> [Dataset extract]:
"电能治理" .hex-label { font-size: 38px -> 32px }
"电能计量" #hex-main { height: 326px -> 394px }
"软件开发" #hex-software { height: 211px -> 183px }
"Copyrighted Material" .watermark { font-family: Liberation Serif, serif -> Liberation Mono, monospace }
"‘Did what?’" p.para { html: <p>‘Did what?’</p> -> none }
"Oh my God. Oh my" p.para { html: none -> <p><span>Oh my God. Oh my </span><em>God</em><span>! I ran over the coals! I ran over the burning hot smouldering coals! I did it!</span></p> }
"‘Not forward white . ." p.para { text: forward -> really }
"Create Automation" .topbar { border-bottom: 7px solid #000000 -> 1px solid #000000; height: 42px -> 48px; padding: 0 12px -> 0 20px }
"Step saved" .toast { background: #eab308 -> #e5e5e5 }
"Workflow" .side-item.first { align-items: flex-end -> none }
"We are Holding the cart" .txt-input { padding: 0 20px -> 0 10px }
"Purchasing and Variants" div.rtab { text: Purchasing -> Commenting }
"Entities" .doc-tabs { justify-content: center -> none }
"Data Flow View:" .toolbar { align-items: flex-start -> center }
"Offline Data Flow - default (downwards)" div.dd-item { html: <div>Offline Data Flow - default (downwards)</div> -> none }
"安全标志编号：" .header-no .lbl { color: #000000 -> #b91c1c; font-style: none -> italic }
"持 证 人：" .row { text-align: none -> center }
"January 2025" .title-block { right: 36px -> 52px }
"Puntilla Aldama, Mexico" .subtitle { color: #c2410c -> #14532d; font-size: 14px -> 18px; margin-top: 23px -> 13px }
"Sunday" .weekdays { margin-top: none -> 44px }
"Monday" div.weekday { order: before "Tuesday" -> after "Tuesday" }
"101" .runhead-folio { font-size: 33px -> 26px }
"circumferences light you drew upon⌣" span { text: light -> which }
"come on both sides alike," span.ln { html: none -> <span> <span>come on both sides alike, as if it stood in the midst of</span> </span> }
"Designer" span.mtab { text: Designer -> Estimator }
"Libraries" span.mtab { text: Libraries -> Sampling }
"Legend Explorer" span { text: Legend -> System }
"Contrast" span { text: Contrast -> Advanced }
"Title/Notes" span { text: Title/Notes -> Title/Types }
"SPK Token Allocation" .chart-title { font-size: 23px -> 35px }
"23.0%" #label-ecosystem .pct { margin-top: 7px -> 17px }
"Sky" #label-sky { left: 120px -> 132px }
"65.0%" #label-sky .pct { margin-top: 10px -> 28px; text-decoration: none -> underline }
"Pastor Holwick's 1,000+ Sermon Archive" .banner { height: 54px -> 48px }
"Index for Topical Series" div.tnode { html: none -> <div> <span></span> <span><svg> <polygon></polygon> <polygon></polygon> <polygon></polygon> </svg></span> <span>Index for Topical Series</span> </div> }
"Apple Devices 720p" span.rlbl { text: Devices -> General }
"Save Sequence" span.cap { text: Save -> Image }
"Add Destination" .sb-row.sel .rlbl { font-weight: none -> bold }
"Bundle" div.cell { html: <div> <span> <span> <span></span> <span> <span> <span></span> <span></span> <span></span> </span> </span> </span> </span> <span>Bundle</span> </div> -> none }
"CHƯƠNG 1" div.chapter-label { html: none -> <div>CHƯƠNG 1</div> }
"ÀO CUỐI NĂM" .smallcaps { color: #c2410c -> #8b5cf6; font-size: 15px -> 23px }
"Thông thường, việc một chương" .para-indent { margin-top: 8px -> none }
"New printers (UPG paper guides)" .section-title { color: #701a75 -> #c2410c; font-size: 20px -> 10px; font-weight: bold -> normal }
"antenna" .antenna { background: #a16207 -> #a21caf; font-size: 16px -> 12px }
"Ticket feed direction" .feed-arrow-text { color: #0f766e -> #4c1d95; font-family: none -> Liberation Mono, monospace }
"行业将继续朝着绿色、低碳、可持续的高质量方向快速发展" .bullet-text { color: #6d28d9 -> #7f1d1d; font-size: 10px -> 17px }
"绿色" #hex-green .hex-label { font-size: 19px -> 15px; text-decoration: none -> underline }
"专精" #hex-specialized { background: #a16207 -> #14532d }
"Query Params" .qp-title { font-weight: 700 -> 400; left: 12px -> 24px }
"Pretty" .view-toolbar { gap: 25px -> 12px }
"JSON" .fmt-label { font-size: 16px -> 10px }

> [How to complete this task]: Which of the lines above hold the string "rlbl"? Copy each one.

> [Expected answer]:
"Apple Devices 720p" span.rlbl { text: Devices -> General }
"Add Destination" .sb-row.sel .rlbl { font-weight: none -> bold }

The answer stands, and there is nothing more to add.